## About this task
Determine how many lines of the material below include "closing", and reply with that number alone.

## Supplied material
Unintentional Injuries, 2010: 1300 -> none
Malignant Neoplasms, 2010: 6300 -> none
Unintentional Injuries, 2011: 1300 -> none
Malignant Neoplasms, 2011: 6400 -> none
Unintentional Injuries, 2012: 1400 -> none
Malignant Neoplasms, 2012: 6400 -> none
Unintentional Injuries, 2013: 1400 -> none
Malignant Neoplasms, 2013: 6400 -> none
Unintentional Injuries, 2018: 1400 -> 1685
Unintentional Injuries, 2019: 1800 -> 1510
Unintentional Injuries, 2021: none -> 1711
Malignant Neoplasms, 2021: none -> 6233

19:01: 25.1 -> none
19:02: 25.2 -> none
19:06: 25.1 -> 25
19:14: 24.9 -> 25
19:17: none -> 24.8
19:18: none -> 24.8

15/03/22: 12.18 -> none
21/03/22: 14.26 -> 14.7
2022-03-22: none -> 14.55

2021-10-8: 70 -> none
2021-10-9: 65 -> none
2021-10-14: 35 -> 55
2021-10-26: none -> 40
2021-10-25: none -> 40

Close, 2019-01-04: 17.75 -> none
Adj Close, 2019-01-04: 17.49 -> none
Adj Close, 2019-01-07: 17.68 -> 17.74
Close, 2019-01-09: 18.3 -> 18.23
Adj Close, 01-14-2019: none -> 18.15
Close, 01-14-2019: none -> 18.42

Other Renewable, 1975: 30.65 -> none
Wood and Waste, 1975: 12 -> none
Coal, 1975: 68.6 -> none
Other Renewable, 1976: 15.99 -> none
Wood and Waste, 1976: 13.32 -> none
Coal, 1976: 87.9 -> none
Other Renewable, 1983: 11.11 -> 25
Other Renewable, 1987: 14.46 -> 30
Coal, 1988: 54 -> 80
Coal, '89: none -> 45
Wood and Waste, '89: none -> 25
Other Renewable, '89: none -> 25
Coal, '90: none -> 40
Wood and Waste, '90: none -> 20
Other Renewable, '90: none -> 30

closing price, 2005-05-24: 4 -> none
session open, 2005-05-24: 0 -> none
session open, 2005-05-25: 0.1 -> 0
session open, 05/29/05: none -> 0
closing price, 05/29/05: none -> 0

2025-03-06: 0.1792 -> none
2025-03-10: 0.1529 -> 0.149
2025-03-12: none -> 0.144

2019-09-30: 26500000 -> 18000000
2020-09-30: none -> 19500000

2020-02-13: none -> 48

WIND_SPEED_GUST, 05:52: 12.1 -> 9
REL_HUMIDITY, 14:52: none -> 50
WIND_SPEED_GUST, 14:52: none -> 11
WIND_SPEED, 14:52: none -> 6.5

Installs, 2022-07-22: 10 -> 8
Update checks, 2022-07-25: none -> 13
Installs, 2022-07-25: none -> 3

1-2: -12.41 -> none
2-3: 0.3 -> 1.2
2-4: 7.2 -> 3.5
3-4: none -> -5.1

## Solution for this problem
2